Eglise Saint-Simplicien
Nichée contre le château de Martigné-Briand, cette église médiévale aux mâchicoulis défensifs mêle architecture religieuse et militaire : un témoignage rare où l'abside tient lieu de rempart.
Histoire
L'église Saint-Simplicien de Martigné-Briand est l'une de ces curiosités architecturales qui défient les catégories : ni tout à fait simple lieu de culte, ni tout à fait ouvrage fortifié, elle occupe une position singulière à la croisée des deux. Intégrée physiquement au système défensif du château voisin, elle ferme la cour au nord et assume de fait le rôle d'un mur d'enceinte. Son chevet à mâchicoulis, détail habituellement réservé aux donjons et aux courtines, suffit à signaler que cette église n'est pas une église ordinaire. Ce qui rend Saint-Simplicien véritablement unique, c'est cette imbrication intime entre le sacré et le défensif. Le visiteur qui franchit le portail d'entrée du château se retrouve immédiatement confronté à l'abside de l'église, adossée au mur de clôture comme si la prière et la surveillance du territoire ne faisaient qu'un. En dessous, des souterrains appareillés relient le logis seigneurial à l'édifice religieux, rappelant que les liens entre le château et son église paroissiale étaient autrefois bien plus que symboliques. L'intérieur réserve une autre surprise avec l'abside, dont les voûtes conservent les vestiges d'un décor peint vraisemblablement exécuté au XVIIIe siècle. Ces fragments de polychromie, à peine lisibles mais d'une grande délicatesse, contrastent avec la sobre austérité romane du chœur hémicirculaire. Ils témoignent de la vie liturgique continue de l'édifice à travers les siècles, chaque époque ayant laissé sa propre couche de sens et de matière. Le cadre est celui d'un village du Maine-et-Loire encore marqué par la présence tutélaire de son château Renaissance. L'église et la demeure forment un ensemble cohérent que l'on appréhende mieux en prenant le temps de longer les murs extérieurs, d'observer les articulations entre les deux bâtiments et de laisser le regard remonter vers l'immense clocher néogothique du XIXe siècle, visible à des kilomètres à la ronde dans la douceur angevine.
Architecture
L'église Saint-Simplicien présente une physionomie composite, résultat de plusieurs campagnes de construction étalées sur plus de sept siècles. Le noyau le plus ancien est le chœur hémicirculaire, de tradition romane, dont la sobre régularité contraste avec les ajouts ultérieurs. Ce chevet en abside semi-circulaire est couronné de mâchicoulis — des consoles en encorbellement percées d'ouvertures permettant de projeter des projectiles ou des liquides sur un assaillant — détail absolument exceptionnel pour un édifice religieux et qui signe l'intégration de l'église dans le système défensif du château.

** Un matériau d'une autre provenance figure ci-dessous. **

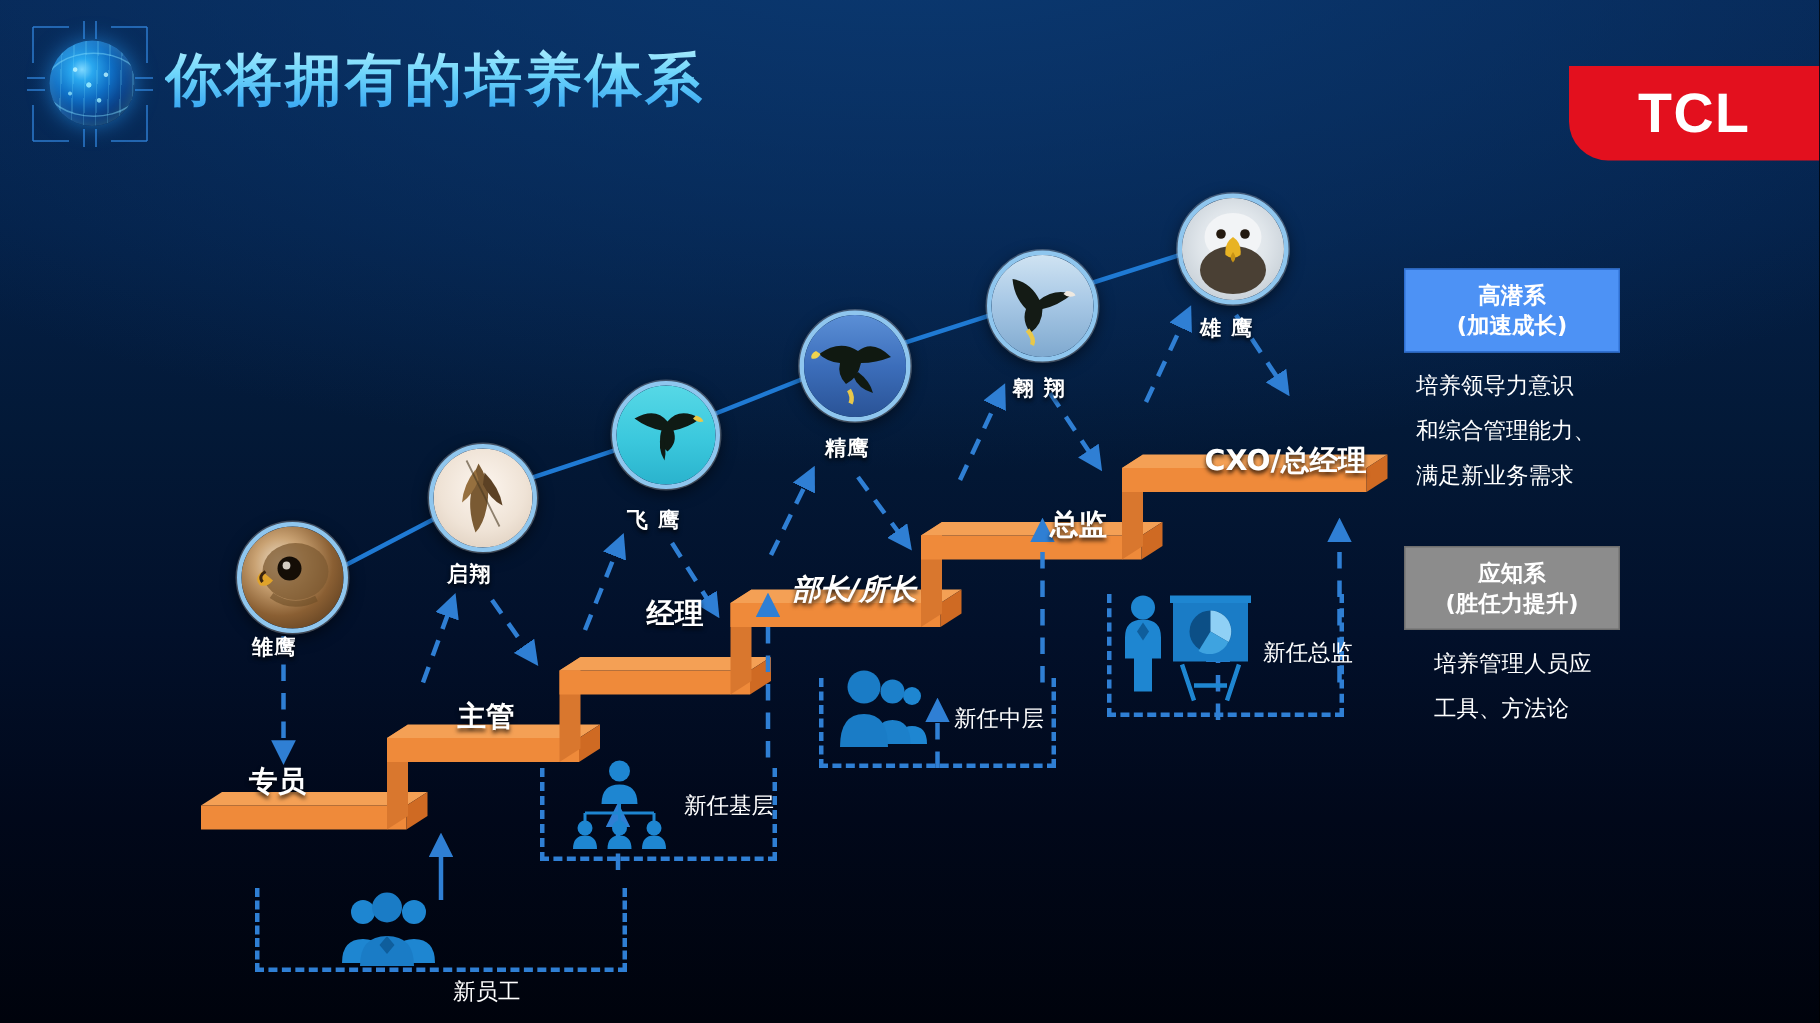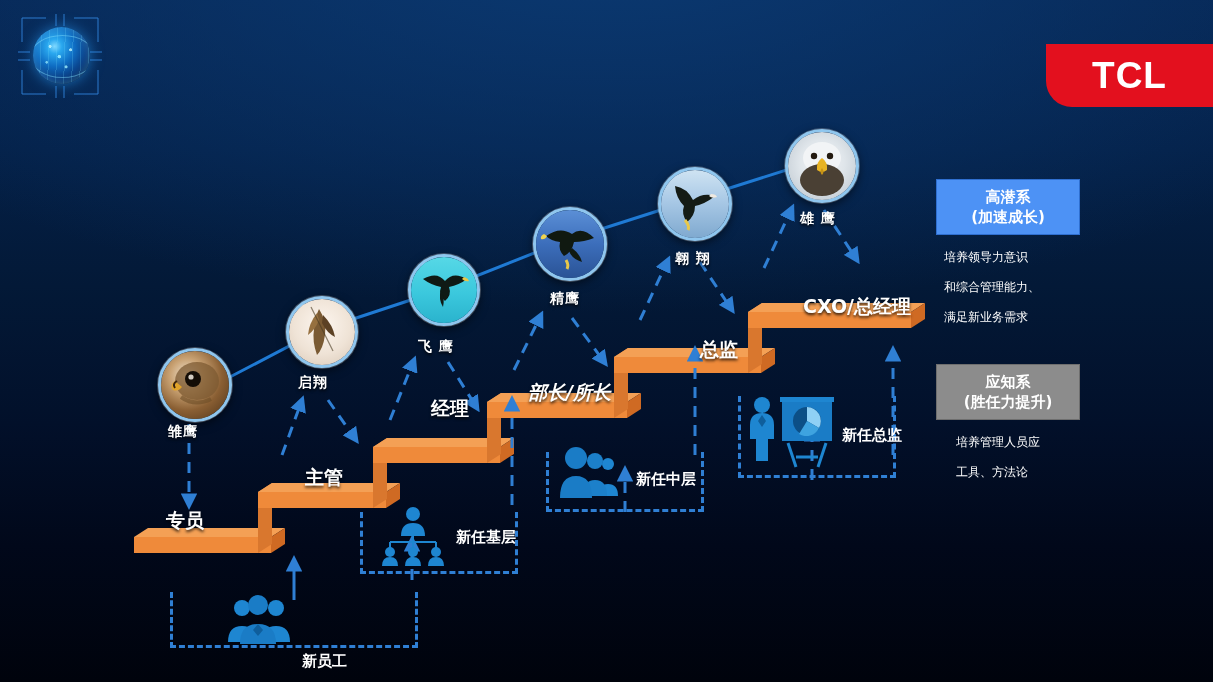--- a/index.html
+++ b/index.html
@@ -110,6 +110,7 @@
     <div id="globe"></div>
   </div>
 
+  <div id="title">你将拥有的培养体系</div>
 
   <svg id="stairs" viewBox="0 0 1213 682">
     <defs>

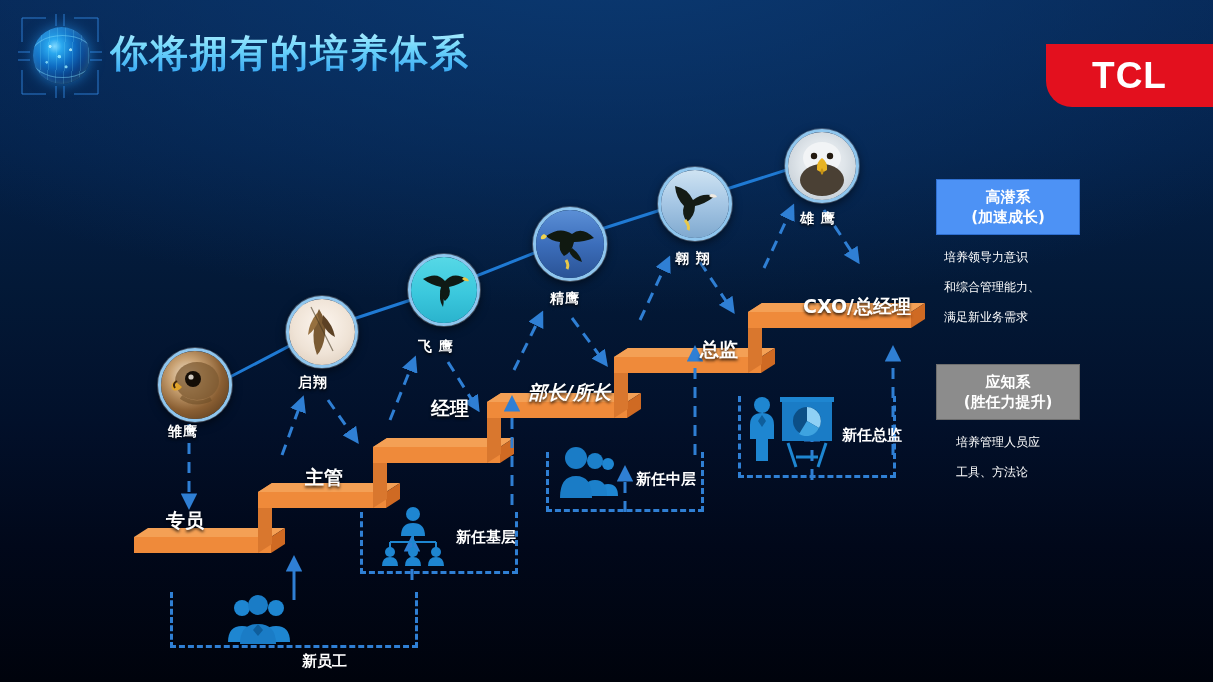--- a/index.html
+++ b/index.html
@@ -77,7 +77,7 @@
   #cat-hi{left:936px;top:179px;width:142px;height:54px;background:#4d92f5;border:1px solid #2f6fd0;}
   #cat-know{left:936px;top:364px;width:142px;height:54px;background:#8c8c8c;border:1px solid #6e6e6e;}
   .cat-desc{
-    position:absolute;width:160px;color:#fff;font-size:12px;line-height:30px;text-align:left;
+    position:absolute;width:160px;color:#fff;font-size:15px;line-height:30px;text-align:left;
   }
   #desc-hi{left:944px;top:242px;}
   #desc-know{left:956px;top:427px;}

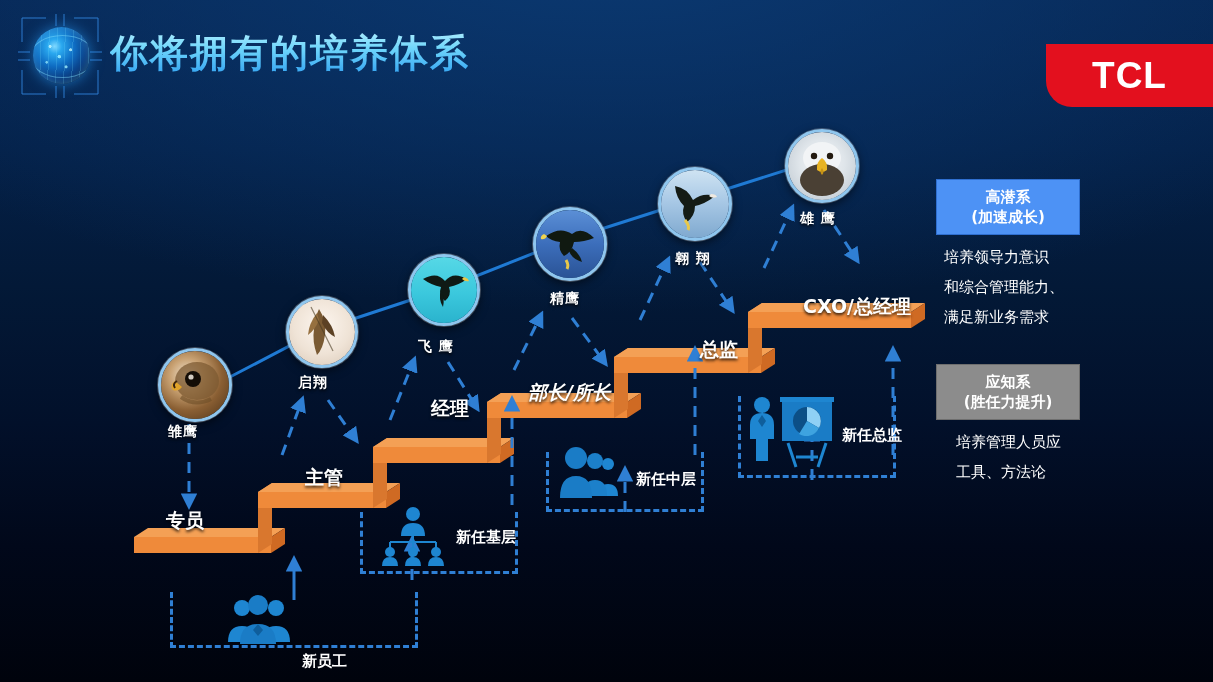--- a/index.html
+++ b/index.html
@@ -82,7 +82,7 @@
   #desc-hi{left:944px;top:242px;}
   #desc-know{left:956px;top:427px;}
   
-  .grp{position:absolute;font-weight:bold;}
+  .grp{position:absolute;}
   .grp .bracket{
     position:absolute;inset:0;
     border-left:3px dashed #2f7fd4;border-right:3px dashed #2f7fd4;border-bottom:3px dashed #2f7fd4;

Le clocher, datant du XIIIe siècle dans sa partie inférieure, présente les caractéristiques du gothique angevin naissant, avec ses baies géminées aux arcs légèrement brisés et sa maçonnerie de tuffeau. Il fut considérablement exhaussé et remanié lors des travaux conduits par René Eugène Dusouchay entre 1864 et 1874, qui lui conférèrent son aspect néogothique actuel, tout en dominant architecturalement l'ensemble du village. À l'intérieur, l'abside conserve des fragments d'un décor peint du XVIIIe siècle — rinceaux, faux marbres ou motifs célestes — dont la lecture demeure partielle mais évocatrice. Les matériaux dominants sont le tuffeau angevin pour les parties médiévales, et la pierre de taille calcaire pour les reprises du XIXe siècle, l'ensemble conférant à l'édifice une teinte dorée caractéristique des constructions ligériennes.